Mitler ve masallara yapılan bu yolculuk doğal olarak, aynı anlatılan hikâyelerde olduğu gibi, bizi içinde kendi ejderhamızla yüzleşeceğimiz, kendi karanlık mağaramıza götürür veya kendi alevimizle yanacağımız, kendi uçurumumuza düşürür. Bunu böyle söylediğimizde Kendi Mitolojimizi keşfe doğru çıkılan yol bize ürkütücü gelebilir. Ama eğer aklımıza "Yüzüklerin Efendisi"ndeki mağarada, alev alev yanan uçuruma düşen Gri Gandalf'ın karşımıza daha sonra Beyaz Gandalf olarak çıktığını getirecek olursak, bu yolculuğun lütfunun korkumuzu yenmeye, daha da ötesi ölesiye korkuyor olsak da yola çıkmaya değer olduğunu fark edebiliriz.
Joseph Campbell'in, "Kişisel sınırlamaları aşmanın acısı, ruhsal büyümenin acısıdır," sözünü yol boyunca sıkça hatırlamamız muhtemel olan bu yolculuktaki yolluğumuz sezgilerimizdir.

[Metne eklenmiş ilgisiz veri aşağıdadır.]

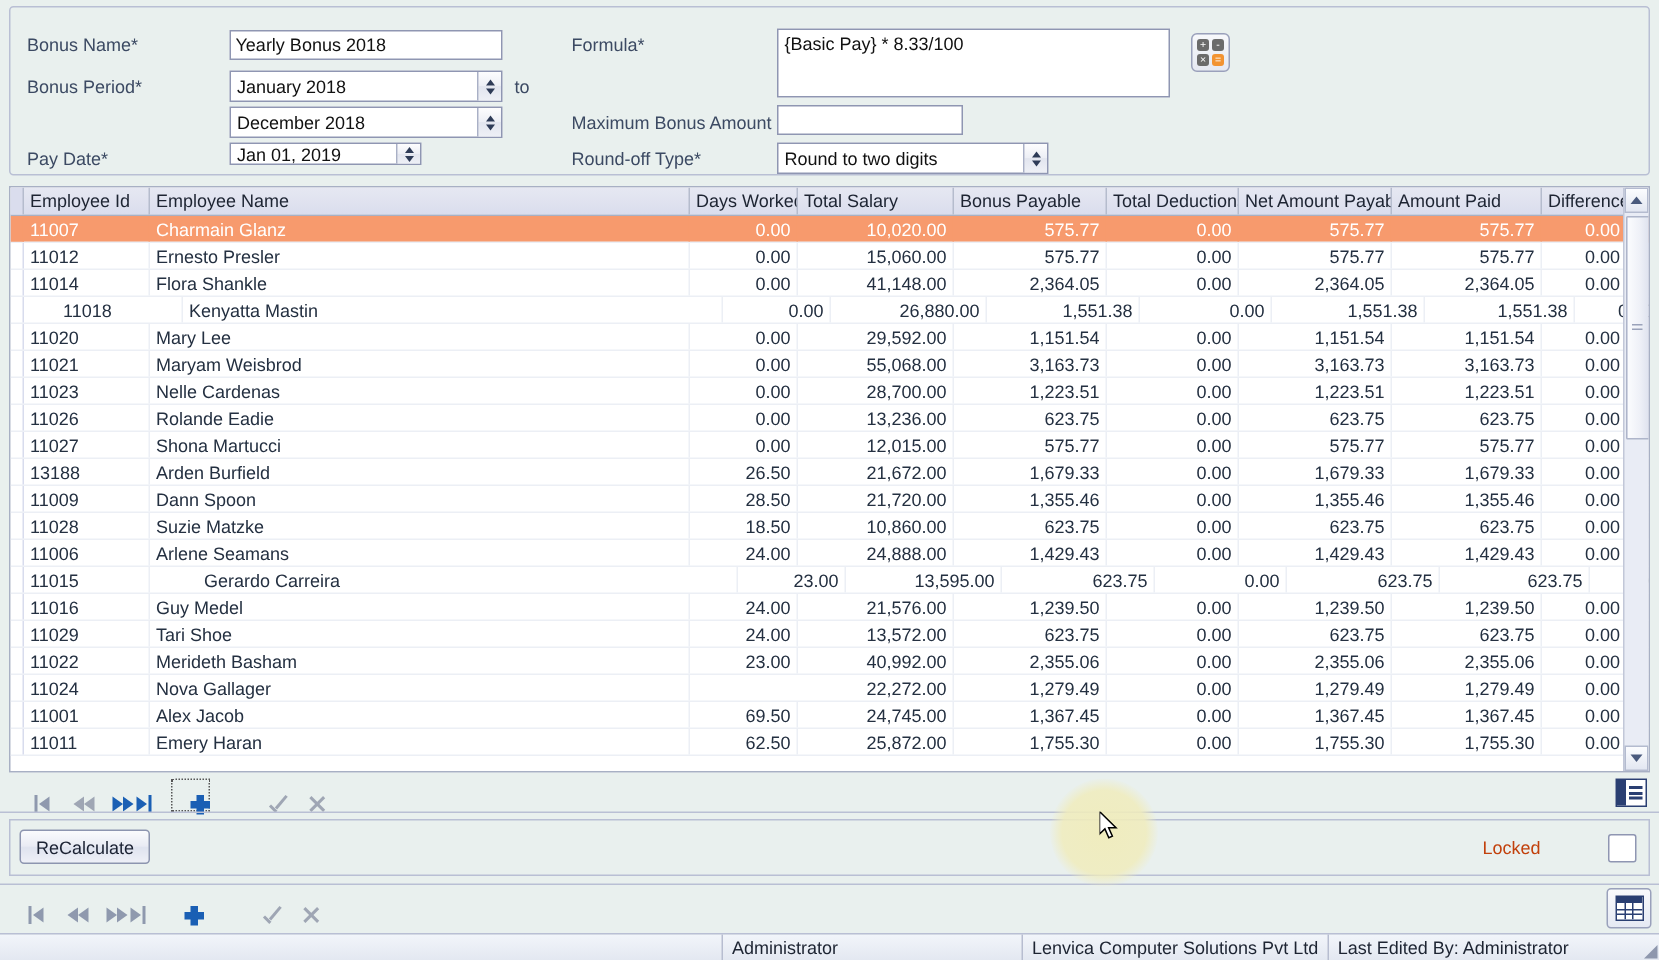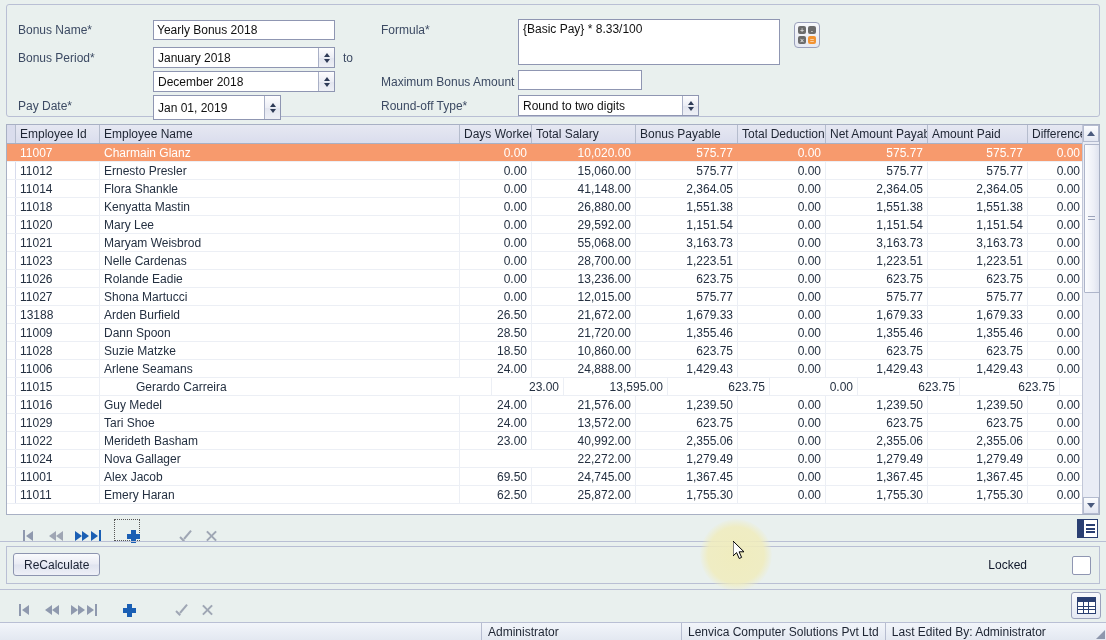--- a/index.html
+++ b/index.html
@@ -193,21 +193,21 @@
     border: 1px solid #b9bfd4; background: #e9f0ee; box-sizing: border-box;
   }
   .btn {
     position: absolute; left: 6px; top: 6px;
     height: 23px; padding: 0 10px;
     background: linear-gradient(to bottom,#fafbfd 0%,#e9ebf4 48%,#dfe3ef 52%,#eef0f7 100%);
     border: 1px solid #8d95b0; border-radius: 3px;
     font-family: "Liberation Sans", sans-serif; font-size: 12px; color: #1b2233;
     cursor: pointer;
   }
-  .locked-lbl { position: absolute; right: 72px; top: 11px; color:#0f172a; font-size:12px; }
+  .locked-lbl { position: absolute; right: 72px; top: 11px; color:#c2410c; font-size:12px; }
   .chk {
     position: absolute; right: 8px; top: 9px; width: 17px; height: 17px;
     background: #fff; border: 1px solid #8f96b2; border-radius: 2px; cursor: pointer;
   }
 
   
   .listicon {
     position:absolute; right: 8px; top: 519px; width: 19px; height: 17px;
     border: 1px solid #2a3f72; background: #fff; cursor: pointer;
     display:flex;
@@ -287,21 +287,21 @@
 
     <div class="spinbox" style="left:146px; top:66px; width:182px; height:21px;">
       <div class="sv">December 2018</div>
       <div class="spin-btn">
           <span class="ar up"></span>
           <span class="ar dn"></span>
         </div>
     </div>
 
     <div class="fld-label" style="left:11px; top:94px;">Pay Date*</div>
-    <div class="spinbox" style="left:146px; top:90px; width:128px; height:25px;">
+    <div class="spinbox" style="left:146px; top:90px; width:128px; height:15px;">
       <div class="sv">Jan 01, 2019</div>
       <div class="spin-btn">
           <span class="ar up"></span>
           <span class="ar dn"></span>
         </div>
     </div>
 
     <div class="fld-label" style="left:374px; top:18px;">Formula*</div>
     <textarea class="textarea" style="left: 511px; top: 14px; width: 262px; height: 46px;">{Basic Pay} * 8.33/100</textarea>
 
@@ -370,21 +370,21 @@
           <div class="gc num" style="flex: 0 0 72px;">0.00</div>
           <div class="gc num" style="flex: 0 0 104px;">41,148.00</div>
           <div class="gc num" style="flex: 0 0 102px;">2,364.05</div>
           <div class="gc num" style="flex: 0 0 88px;">0.00</div>
           <div class="gc num" style="flex: 0 0 102px;">2,364.05</div>
           <div class="gc num" style="flex: 0 0 100px;">2,364.05</div>
           <div class="gc num" style="flex: 0 0 57px;">0.00</div>
         </div>
         <div class="grow">
           <div class="gutter-c"></div>
-          <div class="gc" style="flex: 0 0 84px;">11018</div>
+          <div class="gc" style="flex: 0 0 84px; margin-left: 22px;">11018</div>
           <div class="gc" style="flex: 0 0 360px;">Kenyatta Mastin</div>
           <div class="gc num" style="flex: 0 0 72px;">0.00</div>
           <div class="gc num" style="flex: 0 0 104px;">26,880.00</div>
           <div class="gc num" style="flex: 0 0 102px;">1,551.38</div>
           <div class="gc num" style="flex: 0 0 88px;">0.00</div>
           <div class="gc num" style="flex: 0 0 102px;">1,551.38</div>
           <div class="gc num" style="flex: 0 0 100px;">1,551.38</div>
           <div class="gc num" style="flex: 0 0 57px;">0.00</div>
         </div>
         <div class="grow">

Yolluğumuzu yanımıza alır, sembollerle içimize, mitlerle köklerimize, masallarla çocukluğumuza, ritüellerle düşlerimize doğru bir yolculuğa çıkarız. Yolculuğun sonunda ise aşağıda Robert A. Johson'un "Romantik Aşkın Psikolojisi" kitabından alıntıladığım bölümdeki çocuğun bilgeliğini, bizde de zaten varken nasıl yitirmiş olduğumuzu farkedip geri kazanırız. Bulunmak için bizi bekleyen "kayıp hazinemiz" budur.
"Yıllar önce bir dil bilgisi öğretmeni sınıfına "Mit nedir?' diye sormuş. Öğrencilerden biri olan, yakından tanıdığım bir çiftin oğlu parmak kaldırmış ve şöyle yanıtlamış, "Mit içeriden gerçek, ama dışarıdan gerçek olmayan bir şeydir." Öğretmen anlamamış, ama zaten çoğunlukla çocuklarda, yetişkinlerde olmayan psikolojik bir bilgelik vardır. Mit gerçektir: Fiziksel anlamda, dış dünyada gerçek değildir, ama iç dünyanın, psişenin içinde bulunduğu psikolojik durumun tam olarak ortaya konuşudur.
Mitler düşler gibidir. Düşler, bilinçdışı dinamiğinin ulaklarıdır. Bilinçdışı, kendi içeriğini ve endişelerini bilinçli akla düşler yoluyla iletir. Kişi düşlerin sembolik dilini öğrenerek bilinçdışı düzeyde neler olup bittiğini kavrar ve hatta, bu konuda neler yapılması gerektiğini keşfeder. Jung bize, mitlerin de bilinçdışının sembolik ifadeleri olduğunu göstermiştir. Düş bir bireyin içindeki dinamiği dışa vururken, mit bir toplumun, kültürün ya da ırkın kolektif zihninin dinamiğini ortaya koyar."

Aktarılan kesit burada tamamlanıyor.